Reproduce the records. Keep every word exact and include no images.

[Records from a data collection]
□ □ □

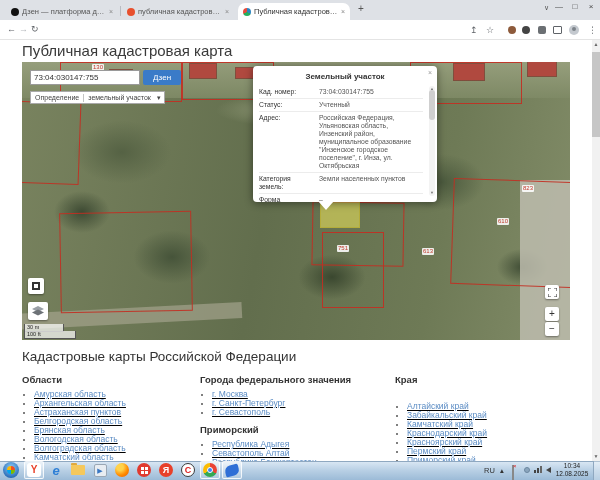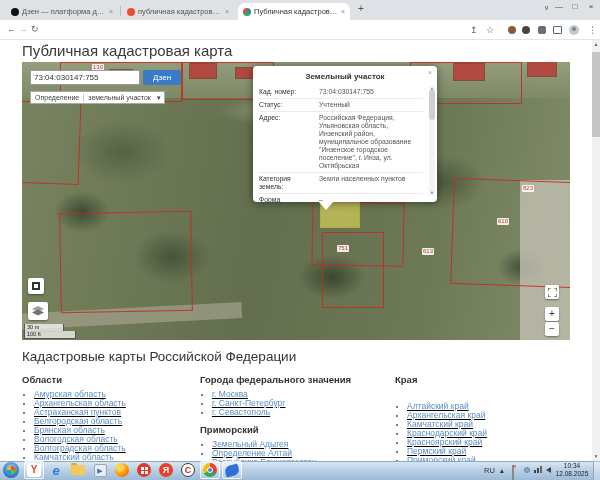--- a/index.html
+++ b/index.html
@@ -311,30 +311,30 @@
 
   
   <div class="abs colttl" style="left:200px;top:374px;">Города федерального значения</div>
   <ul class="abs dirlist" style="left:200px;top:390px;">
     <li>г. Москва</li>
     <li>г. Санкт-Петербург</li>
     <li>г. Севастополь</li>
   </ul>
   <div class="abs colttl" style="left:200px;top:424px;">Приморский</div>
   <ul class="abs dirlist" style="left:200px;top:440px;">
-    <li>Земельный Адыгея</li>
-    <li>Определение Алтай</li>
+    <li>Республика Адыгея</li>
+    <li>Севастополь Алтай</li>
     <li>Республика Башкортостан</li>
   </ul>
 
   
   <div class="abs colttl" style="left:395px;top:374px;">Края</div>
   <ul class="abs dirlist" style="left:395px;top:402px;">
     <li>Алтайский край</li>
-    <li>Архангельская край</li>
+    <li>Забайкальский край</li>
     <li>Камчатский край</li>
     <li>Краснодарский край</li>
     <li>Красноярский край</li>
     <li>Пермский край</li>
     <li>Приморский край</li>
     <li>Ставропольский край</li>
   </ul>
 
   
   <div class="abs pgscroll"></div>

□ □ □

◆ Finished exercise:
--- a/index.html
+++ b/index.html
@@ -311,30 +311,30 @@
 
   
   <div class="abs colttl" style="left:200px;top:374px;">Города федерального значения</div>
   <ul class="abs dirlist" style="left:200px;top:390px;">
     <li>г. Москва</li>
     <li>г. Санкт-Петербург</li>
     <li>г. Севастополь</li>
   </ul>
   <div class="abs colttl" style="left:200px;top:424px;">Приморский</div>
   <ul class="abs dirlist" style="left:200px;top:440px;">
-    <li>Земельный Адыгея</li>
-    <li>Определение Алтай</li>
+    <li>Республика Адыгея</li>
+    <li>Севастополь Алтай</li>
     <li>Республика Башкортостан</li>
   </ul>
 
   
   <div class="abs colttl" style="left:395px;top:374px;">Края</div>
   <ul class="abs dirlist" style="left:395px;top:402px;">
     <li>Алтайский край</li>
-    <li>Архангельская край</li>
+    <li>Забайкальский край</li>
     <li>Камчатский край</li>
     <li>Краснодарский край</li>
     <li>Красноярский край</li>
     <li>Пермский край</li>
     <li>Приморский край</li>
     <li>Ставропольский край</li>
   </ul>
 
   
   <div class="abs pgscroll"></div>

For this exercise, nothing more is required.